What You Better Learn from Richard Branson about Overcoming Fear, Resistance, and Procrastination
Richard Branson sure is a cool dude. And he’s done some incredible stuff in his life.
He’s also had some stupid, massive failures.
Have you ever heard of Virgin Cola? Their bottles were called “The Pammy” because they were shaped like Pamela Anderson.
Really, Richard? You are the same guy that started Virgin Airlines?
How about Virgin Brides? Yikes. (Yes, that’s him in the picture dressed up as a bride.)
It’s easy to laugh at when he swung and missed, though we all know he’s the man. And a big reason is that he doesn’t let a few whiffs stop him from going balls in the next time. And the next time. And the next time.
How can you have the same go-for-it attitude that he does? Simple. The next time you want to make a change in your life—want to start something new—you Experiment.
Simple: we procrastinate because we don’t want to mess up. We are afraid of not being perfect.

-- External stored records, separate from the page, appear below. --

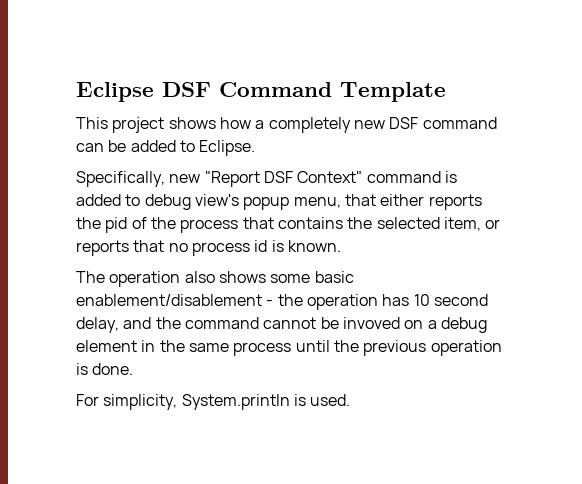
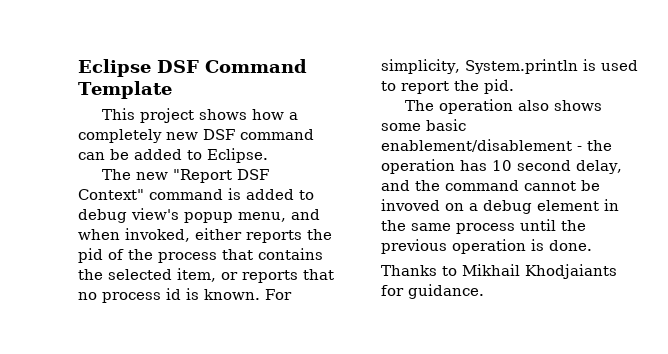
- Specifically, new "Report DSF Context" command is added to debug view's popup menu, that either reports the pid of the process that contains the selected item, or reports that no process id is known.
+ The new "Report DSF Context" command is added to debug view's popup menu, and when invoked, either reports the pid of the process that contains the selected item, or reports that no process id is known. For simplicity, System.println is used to report the pid.
- For simplicity, System.println is used.
+ Thanks to Mikhail Khodjaiants for guidance.

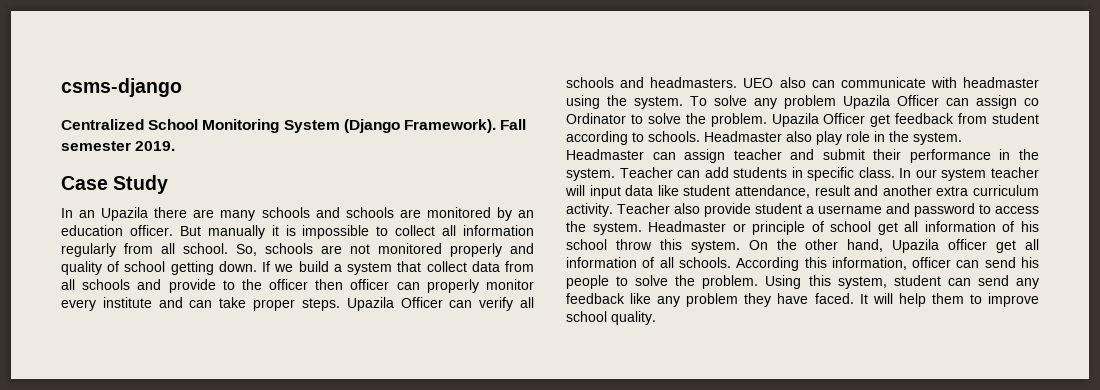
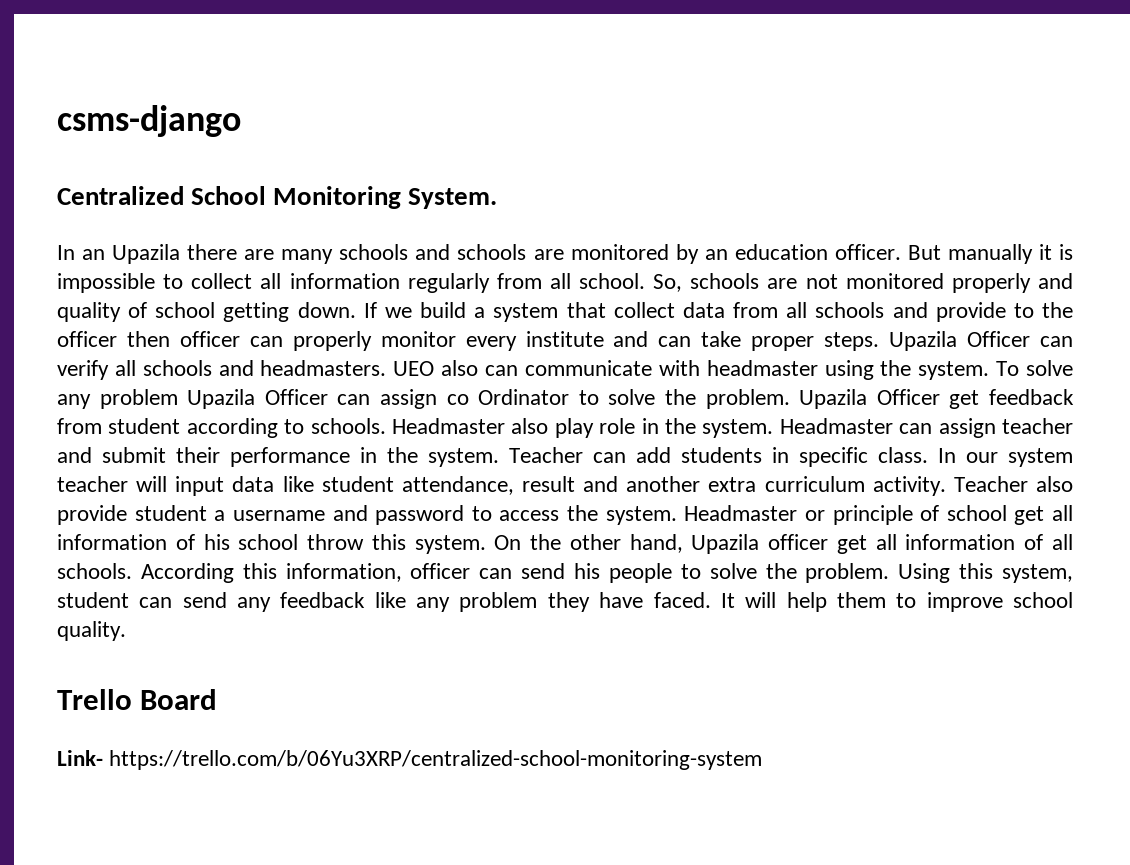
- Centralized School Monitoring System (Django Framework). Fall semester 2019.
- Case Study
+ Centralized School Monitoring System.
+ Trello Board
+ Link- https://trello.com/b/06Yu3XRP/centralized-school-monitoring-system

(Want to know the psychological reasons why you procrastinate? Watch the video here.)
See, the purpose of an experiment is to learn. The great thing about it is that the only way you fail in an Experiment is not to conduct it. Because I don’t know about you, but I learn best by doing. There is no substitute for experience.
When someone learns to fly, he reads. Then he Experiments in a flight simulator. Then he Experiments by flying with someone else. Then he is ready to go solo.
Our brain gets freaked out when we want to make a change or try something new—especially if it’s something big.
When you want to make a change, how can you break that change down into the smallest experiment you can?
If you decide you want to run your first marathon, you might then become paralyzed with fear: Do I have the right shoes? Do I run before or after work? Am I ready to commit to running five times a week for the next fifteen weeks?
You don’t have to answer any of these questions. All you have to do is perform an Experiment this next week. Try two Experiments: run once, for 15 minutes before work, and run again for 15 minutes after work. See which one fits best in your schedule. See if you need better shoes. Is it easier to commit to running almost every day for the next four months, or twice over the next week?
This concept works so well that I’ve written a whole book about it, which has become a #1 bestseller in both the Creativity and Business Leadership Training categories. It is a modern business fable, where a business owner—who wants to make changes in his personal and work life—meets a coach, who walks him through these changes through a variety of Experiments.
Take the next project you have. Is it a book? Starting a business? Getting healthy? What is the tiniest step you can take? Do that step. Then evaluate; what worked? What didn’t? What is your next step from there?
What do you think Richard Branson’s next Experiment will be? Virgin Butter? Virgin Flypaper?
Doesn’t really matter, because he’s still the coolest guy in the world. And he’s going to keep Experimenting until he dies. And his Experiments change the world.